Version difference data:
▼▼▼
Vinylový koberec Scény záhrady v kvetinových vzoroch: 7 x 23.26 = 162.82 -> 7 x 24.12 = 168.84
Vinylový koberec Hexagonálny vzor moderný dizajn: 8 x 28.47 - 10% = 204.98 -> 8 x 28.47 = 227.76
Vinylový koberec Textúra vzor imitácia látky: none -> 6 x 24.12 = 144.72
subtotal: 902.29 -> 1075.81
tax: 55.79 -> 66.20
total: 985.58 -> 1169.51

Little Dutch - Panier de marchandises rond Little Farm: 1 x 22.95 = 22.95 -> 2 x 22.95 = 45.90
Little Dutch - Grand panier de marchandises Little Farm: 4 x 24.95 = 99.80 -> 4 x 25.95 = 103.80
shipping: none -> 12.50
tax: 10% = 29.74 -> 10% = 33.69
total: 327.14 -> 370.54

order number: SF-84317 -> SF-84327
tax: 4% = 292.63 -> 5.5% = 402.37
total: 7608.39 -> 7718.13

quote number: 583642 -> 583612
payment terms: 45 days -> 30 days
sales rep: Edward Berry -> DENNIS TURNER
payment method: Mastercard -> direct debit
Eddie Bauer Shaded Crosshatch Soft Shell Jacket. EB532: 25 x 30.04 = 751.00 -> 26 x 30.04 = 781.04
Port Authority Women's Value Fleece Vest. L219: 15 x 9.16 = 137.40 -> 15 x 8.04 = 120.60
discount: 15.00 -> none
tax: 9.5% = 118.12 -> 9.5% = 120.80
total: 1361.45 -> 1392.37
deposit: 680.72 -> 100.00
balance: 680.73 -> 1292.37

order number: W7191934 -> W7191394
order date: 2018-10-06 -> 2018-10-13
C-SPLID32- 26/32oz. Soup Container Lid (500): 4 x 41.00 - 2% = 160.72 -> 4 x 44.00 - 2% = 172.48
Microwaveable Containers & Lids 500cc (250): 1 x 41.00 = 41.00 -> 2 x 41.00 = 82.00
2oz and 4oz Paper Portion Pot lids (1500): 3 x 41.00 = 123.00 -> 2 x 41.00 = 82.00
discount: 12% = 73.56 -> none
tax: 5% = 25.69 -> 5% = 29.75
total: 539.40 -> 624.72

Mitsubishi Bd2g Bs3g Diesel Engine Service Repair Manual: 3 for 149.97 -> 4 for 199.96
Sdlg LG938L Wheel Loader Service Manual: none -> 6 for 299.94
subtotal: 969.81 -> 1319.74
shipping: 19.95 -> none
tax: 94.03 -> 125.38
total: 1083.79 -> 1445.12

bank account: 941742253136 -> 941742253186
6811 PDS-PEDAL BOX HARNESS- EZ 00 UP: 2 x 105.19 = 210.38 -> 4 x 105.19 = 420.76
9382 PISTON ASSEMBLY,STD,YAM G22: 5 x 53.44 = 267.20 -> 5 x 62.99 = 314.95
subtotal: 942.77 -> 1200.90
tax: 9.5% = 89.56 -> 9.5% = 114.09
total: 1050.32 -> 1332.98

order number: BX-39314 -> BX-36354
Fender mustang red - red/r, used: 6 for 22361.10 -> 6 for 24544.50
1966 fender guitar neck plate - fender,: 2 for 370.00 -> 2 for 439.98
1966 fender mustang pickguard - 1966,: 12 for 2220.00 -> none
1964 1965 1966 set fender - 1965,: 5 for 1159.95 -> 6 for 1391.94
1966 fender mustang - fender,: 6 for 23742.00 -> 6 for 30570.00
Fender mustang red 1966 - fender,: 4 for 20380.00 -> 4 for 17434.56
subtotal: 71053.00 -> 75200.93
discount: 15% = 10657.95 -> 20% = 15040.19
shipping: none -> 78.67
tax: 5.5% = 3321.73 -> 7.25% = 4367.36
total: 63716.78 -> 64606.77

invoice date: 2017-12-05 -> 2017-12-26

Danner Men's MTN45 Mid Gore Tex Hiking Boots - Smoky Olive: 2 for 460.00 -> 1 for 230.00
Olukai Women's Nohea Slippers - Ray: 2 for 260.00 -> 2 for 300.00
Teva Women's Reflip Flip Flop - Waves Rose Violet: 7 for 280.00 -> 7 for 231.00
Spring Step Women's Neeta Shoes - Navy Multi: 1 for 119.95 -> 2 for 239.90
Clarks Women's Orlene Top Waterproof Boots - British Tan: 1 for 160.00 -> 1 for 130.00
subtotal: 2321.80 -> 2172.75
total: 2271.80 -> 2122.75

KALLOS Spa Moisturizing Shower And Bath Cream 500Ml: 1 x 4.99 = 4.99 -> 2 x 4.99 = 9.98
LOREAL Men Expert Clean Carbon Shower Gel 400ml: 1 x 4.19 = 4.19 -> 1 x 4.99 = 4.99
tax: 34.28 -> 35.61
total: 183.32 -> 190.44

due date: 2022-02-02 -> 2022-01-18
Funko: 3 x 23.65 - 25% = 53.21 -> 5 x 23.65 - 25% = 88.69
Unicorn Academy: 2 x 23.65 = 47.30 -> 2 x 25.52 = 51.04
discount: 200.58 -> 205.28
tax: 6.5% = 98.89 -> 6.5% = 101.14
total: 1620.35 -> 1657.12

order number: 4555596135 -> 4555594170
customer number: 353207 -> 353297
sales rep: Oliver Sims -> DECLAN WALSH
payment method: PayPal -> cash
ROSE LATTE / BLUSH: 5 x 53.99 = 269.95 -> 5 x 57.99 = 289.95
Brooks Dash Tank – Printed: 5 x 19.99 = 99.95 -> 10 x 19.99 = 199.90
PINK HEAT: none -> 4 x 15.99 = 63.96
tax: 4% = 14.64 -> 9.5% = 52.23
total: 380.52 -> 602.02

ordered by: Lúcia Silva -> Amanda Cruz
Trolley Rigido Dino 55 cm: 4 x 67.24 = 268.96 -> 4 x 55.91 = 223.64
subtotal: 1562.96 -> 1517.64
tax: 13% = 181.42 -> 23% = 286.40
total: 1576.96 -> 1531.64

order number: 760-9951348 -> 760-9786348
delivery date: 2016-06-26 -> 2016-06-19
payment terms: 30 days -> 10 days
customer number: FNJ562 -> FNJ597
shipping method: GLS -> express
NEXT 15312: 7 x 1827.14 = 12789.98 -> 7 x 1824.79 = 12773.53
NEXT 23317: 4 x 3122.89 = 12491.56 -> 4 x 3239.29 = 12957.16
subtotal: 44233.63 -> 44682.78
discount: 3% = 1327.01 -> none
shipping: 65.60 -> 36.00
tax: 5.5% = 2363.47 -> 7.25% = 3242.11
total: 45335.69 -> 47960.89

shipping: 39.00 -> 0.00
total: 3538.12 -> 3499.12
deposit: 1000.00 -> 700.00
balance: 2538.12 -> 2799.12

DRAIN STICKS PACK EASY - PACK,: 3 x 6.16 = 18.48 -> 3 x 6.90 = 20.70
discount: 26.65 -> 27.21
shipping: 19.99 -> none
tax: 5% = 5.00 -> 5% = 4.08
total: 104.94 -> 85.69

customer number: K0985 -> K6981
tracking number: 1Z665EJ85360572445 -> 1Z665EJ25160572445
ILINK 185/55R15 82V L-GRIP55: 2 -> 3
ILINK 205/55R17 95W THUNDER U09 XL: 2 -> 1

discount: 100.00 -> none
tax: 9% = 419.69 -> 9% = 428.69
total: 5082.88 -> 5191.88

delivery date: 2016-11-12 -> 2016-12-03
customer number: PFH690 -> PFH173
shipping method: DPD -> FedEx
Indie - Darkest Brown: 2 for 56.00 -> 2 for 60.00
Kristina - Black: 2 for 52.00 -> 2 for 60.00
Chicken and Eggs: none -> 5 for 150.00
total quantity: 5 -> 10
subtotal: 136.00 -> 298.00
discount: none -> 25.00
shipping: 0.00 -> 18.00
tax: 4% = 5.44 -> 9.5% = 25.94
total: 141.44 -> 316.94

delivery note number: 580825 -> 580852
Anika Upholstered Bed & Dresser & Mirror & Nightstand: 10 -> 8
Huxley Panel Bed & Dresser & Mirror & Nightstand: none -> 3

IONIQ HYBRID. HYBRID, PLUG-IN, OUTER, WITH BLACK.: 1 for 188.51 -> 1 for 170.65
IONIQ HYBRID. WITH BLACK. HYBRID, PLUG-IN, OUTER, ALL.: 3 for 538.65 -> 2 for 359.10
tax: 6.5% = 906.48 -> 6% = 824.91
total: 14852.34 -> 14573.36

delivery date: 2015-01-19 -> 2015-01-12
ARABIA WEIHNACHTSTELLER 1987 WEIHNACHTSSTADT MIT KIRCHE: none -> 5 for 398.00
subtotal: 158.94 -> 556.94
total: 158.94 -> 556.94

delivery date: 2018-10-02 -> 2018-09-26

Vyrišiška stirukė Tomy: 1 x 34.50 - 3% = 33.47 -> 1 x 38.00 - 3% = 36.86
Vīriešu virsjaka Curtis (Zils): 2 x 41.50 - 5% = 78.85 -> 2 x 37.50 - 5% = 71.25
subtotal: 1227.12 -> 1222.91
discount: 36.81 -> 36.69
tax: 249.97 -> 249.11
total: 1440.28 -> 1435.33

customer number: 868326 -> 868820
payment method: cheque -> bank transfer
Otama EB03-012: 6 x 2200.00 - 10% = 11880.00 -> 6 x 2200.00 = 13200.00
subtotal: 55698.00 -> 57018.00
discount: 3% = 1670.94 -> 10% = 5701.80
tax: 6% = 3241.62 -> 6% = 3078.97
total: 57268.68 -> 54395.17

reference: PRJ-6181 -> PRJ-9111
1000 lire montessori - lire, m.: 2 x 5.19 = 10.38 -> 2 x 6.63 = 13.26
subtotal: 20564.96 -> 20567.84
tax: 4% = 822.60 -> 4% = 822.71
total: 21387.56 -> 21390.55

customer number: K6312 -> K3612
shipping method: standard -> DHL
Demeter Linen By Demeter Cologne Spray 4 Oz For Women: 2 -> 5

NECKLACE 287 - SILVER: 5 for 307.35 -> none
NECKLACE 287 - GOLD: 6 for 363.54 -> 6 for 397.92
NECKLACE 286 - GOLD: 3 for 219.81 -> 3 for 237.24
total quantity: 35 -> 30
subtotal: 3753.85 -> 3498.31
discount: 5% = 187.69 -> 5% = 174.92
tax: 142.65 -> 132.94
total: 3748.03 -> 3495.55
▲▲▲
◆ Exercise details
Above are the entries. Copy exactly the part that opens with the line containing "order number: 760-9951348 -> 760-9786348" and closes with the line containing "shipping method: DPD -> FedEx", and no more.

◆ Completed exercise
order number: 760-9951348 -> 760-9786348
delivery date: 2016-06-26 -> 2016-06-19
payment terms: 30 days -> 10 days
customer number: FNJ562 -> FNJ597
shipping method: GLS -> express
NEXT 15312: 7 x 1827.14 = 12789.98 -> 7 x 1824.79 = 12773.53
NEXT 23317: 4 x 3122.89 = 12491.56 -> 4 x 3239.29 = 12957.16
subtotal: 44233.63 -> 44682.78
discount: 3% = 1327.01 -> none
shipping: 65.60 -> 36.00
tax: 5.5% = 2363.47 -> 7.25% = 3242.11
total: 45335.69 -> 47960.89

shipping: 39.00 -> 0.00
total: 3538.12 -> 3499.12
deposit: 1000.00 -> 700.00
balance: 2538.12 -> 2799.12

DRAIN STICKS PACK EASY - PACK,: 3 x 6.16 = 18.48 -> 3 x 6.90 = 20.70
discount: 26.65 -> 27.21
shipping: 19.99 -> none
tax: 5% = 5.00 -> 5% = 4.08
total: 104.94 -> 85.69

customer number: K0985 -> K6981
tracking number: 1Z665EJ85360572445 -> 1Z665EJ25160572445
ILINK 185/55R15 82V L-GRIP55: 2 -> 3
ILINK 205/55R17 95W THUNDER U09 XL: 2 -> 1

discount: 100.00 -> none
tax: 9% = 419.69 -> 9% = 428.69
total: 5082.88 -> 5191.88

delivery date: 2016-11-12 -> 2016-12-03
customer number: PFH690 -> PFH173
shipping method: DPD -> FedEx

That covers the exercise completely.